[[ Recorded data open ]]

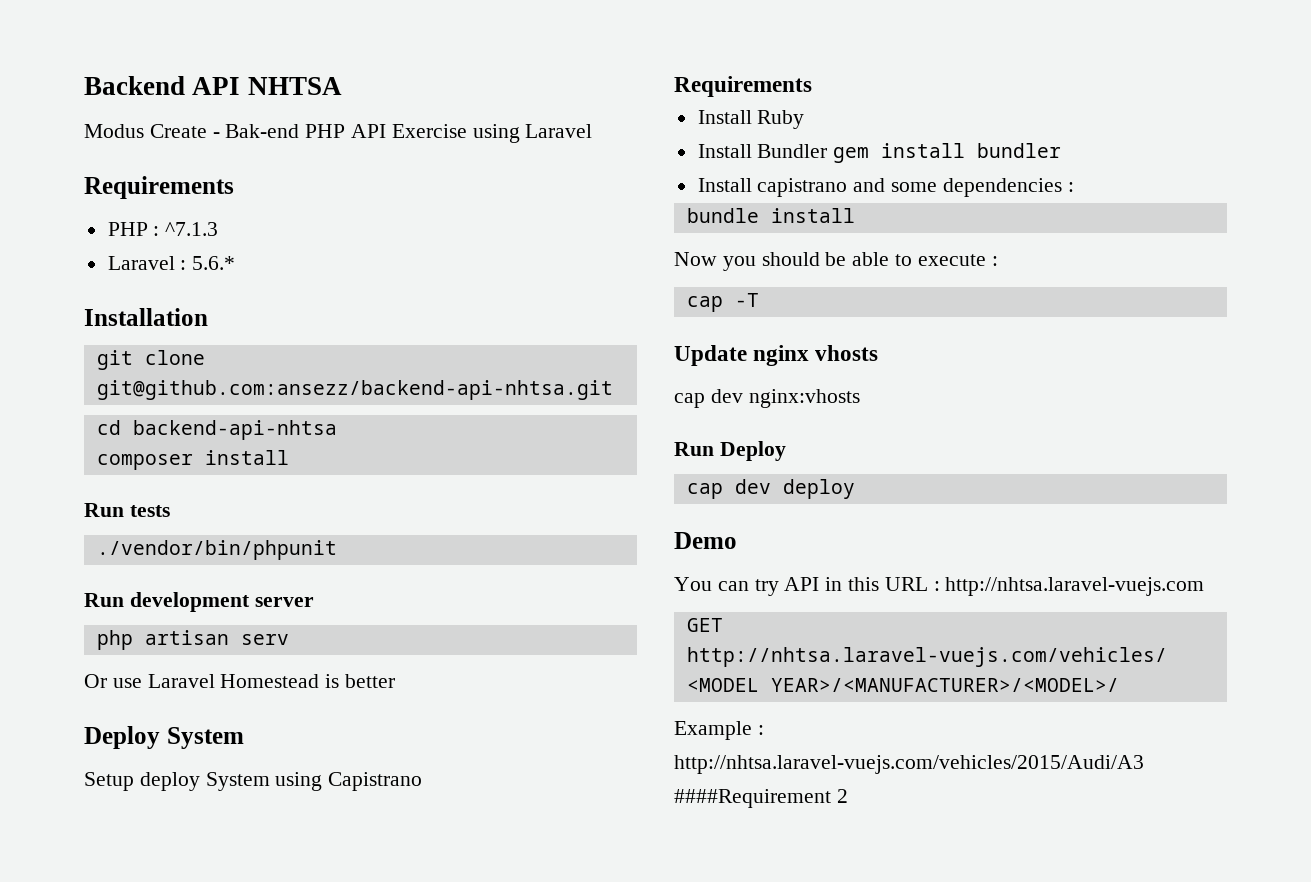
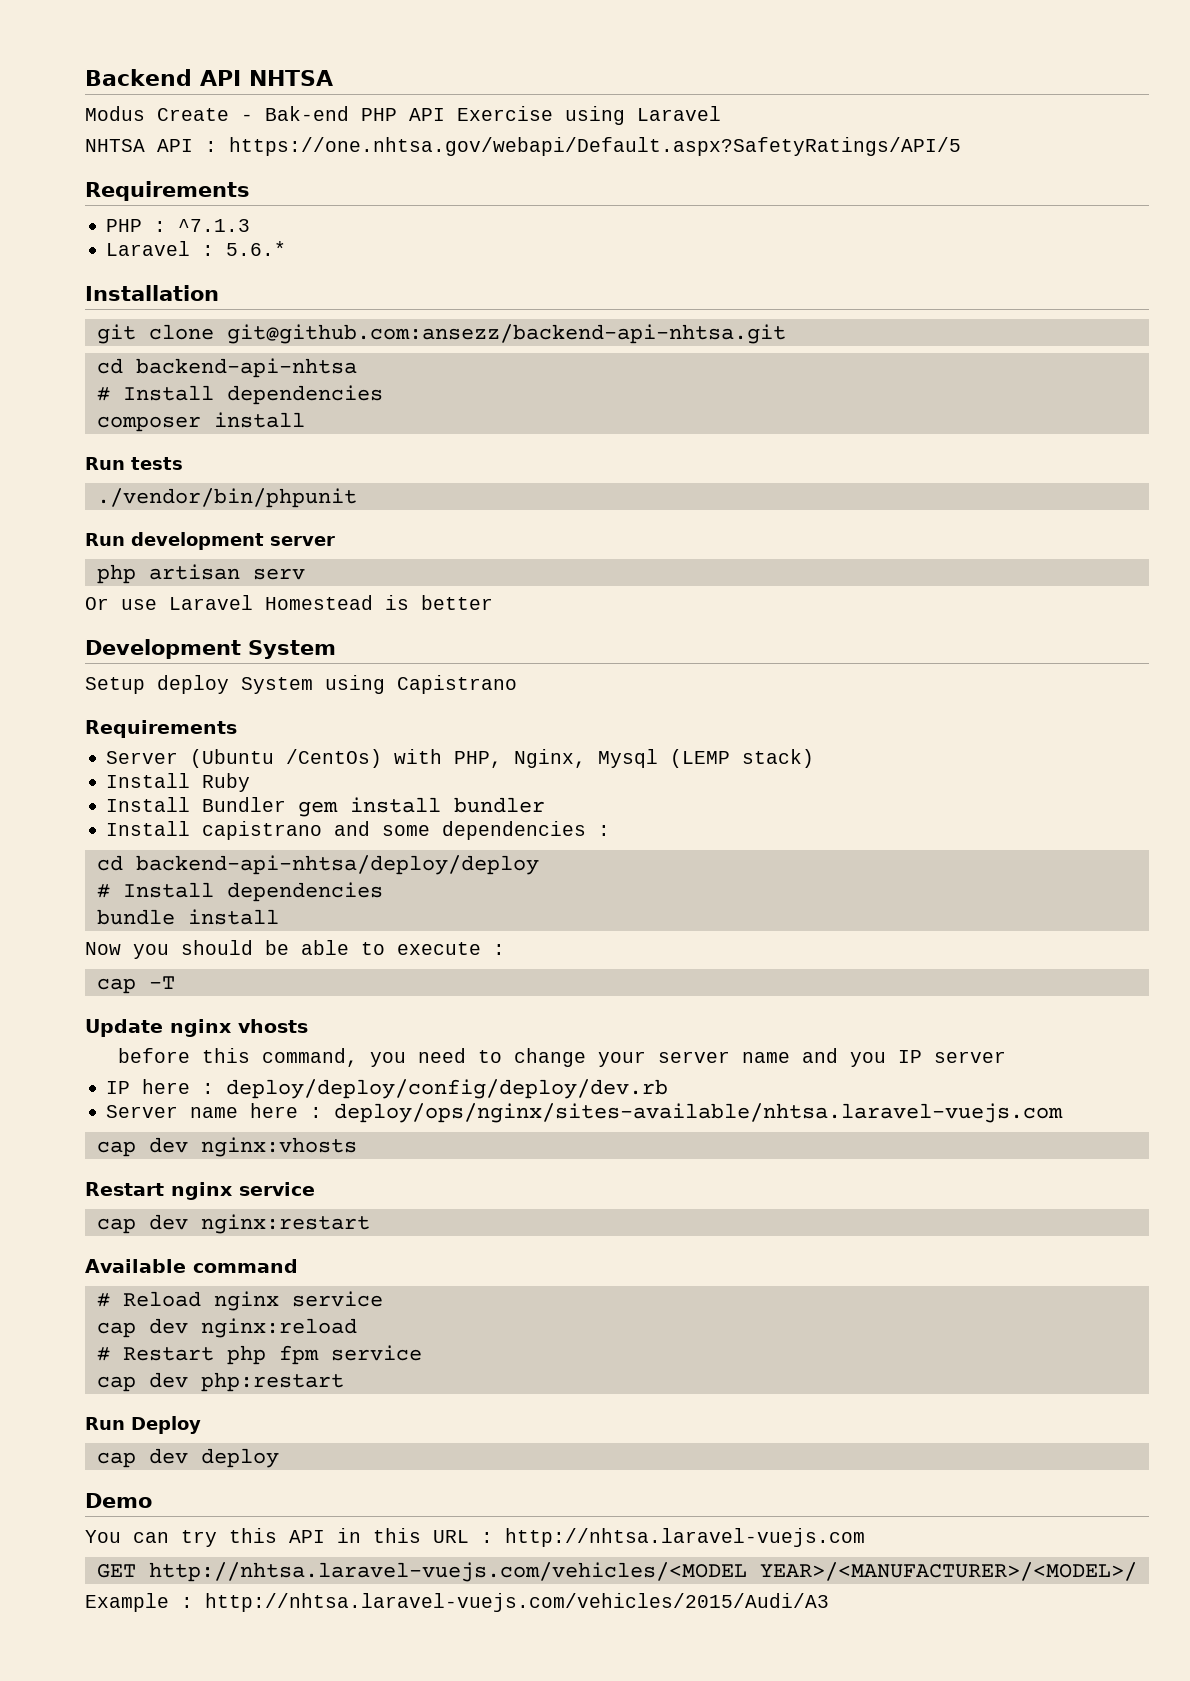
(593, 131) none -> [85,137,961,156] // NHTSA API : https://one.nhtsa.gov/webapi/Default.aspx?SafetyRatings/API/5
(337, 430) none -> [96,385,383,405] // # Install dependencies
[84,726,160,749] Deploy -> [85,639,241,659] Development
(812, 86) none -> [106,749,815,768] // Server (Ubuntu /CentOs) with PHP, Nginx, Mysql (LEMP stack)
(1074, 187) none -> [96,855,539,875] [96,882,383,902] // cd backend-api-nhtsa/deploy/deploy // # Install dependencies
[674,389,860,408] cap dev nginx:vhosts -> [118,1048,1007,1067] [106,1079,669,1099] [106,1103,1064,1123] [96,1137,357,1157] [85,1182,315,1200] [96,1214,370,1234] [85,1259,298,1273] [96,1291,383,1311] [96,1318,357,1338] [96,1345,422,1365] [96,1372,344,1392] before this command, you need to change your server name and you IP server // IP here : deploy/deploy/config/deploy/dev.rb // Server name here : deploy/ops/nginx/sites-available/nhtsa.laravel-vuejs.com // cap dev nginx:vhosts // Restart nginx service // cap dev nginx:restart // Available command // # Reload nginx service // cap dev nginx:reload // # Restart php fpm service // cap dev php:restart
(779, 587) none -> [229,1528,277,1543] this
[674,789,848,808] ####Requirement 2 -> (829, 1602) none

[[ Recorded data closed ]]

Task statement: Give back exactly the lines from the top of the records to the line containing "(779, 587) none -> [229,1528,277,1543] this", both included, and no pictures.

Response to this exercise:
(593, 131) none -> [85,137,961,156] // NHTSA API : https://one.nhtsa.gov/webapi/Default.aspx?SafetyRatings/API/5
(337, 430) none -> [96,385,383,405] // # Install dependencies
[84,726,160,749] Deploy -> [85,639,241,659] Development
(812, 86) none -> [106,749,815,768] // Server (Ubuntu /CentOs) with PHP, Nginx, Mysql (LEMP stack)
(1074, 187) none -> [96,855,539,875] [96,882,383,902] // cd backend-api-nhtsa/deploy/deploy // # Install dependencies
[674,389,860,408] cap dev nginx:vhosts -> [118,1048,1007,1067] [106,1079,669,1099] [106,1103,1064,1123] [96,1137,357,1157] [85,1182,315,1200] [96,1214,370,1234] [85,1259,298,1273] [96,1291,383,1311] [96,1318,357,1338] [96,1345,422,1365] [96,1372,344,1392] before this command, you need to change your server name and you IP server // IP here : deploy/deploy/config/deploy/dev.rb // Server name here : deploy/ops/nginx/sites-available/nhtsa.laravel-vuejs.com // cap dev nginx:vhosts // Restart nginx service // cap dev nginx:restart // Available command // # Reload nginx service // cap dev nginx:reload // # Restart php fpm service // cap dev php:restart
(779, 587) none -> [229,1528,277,1543] this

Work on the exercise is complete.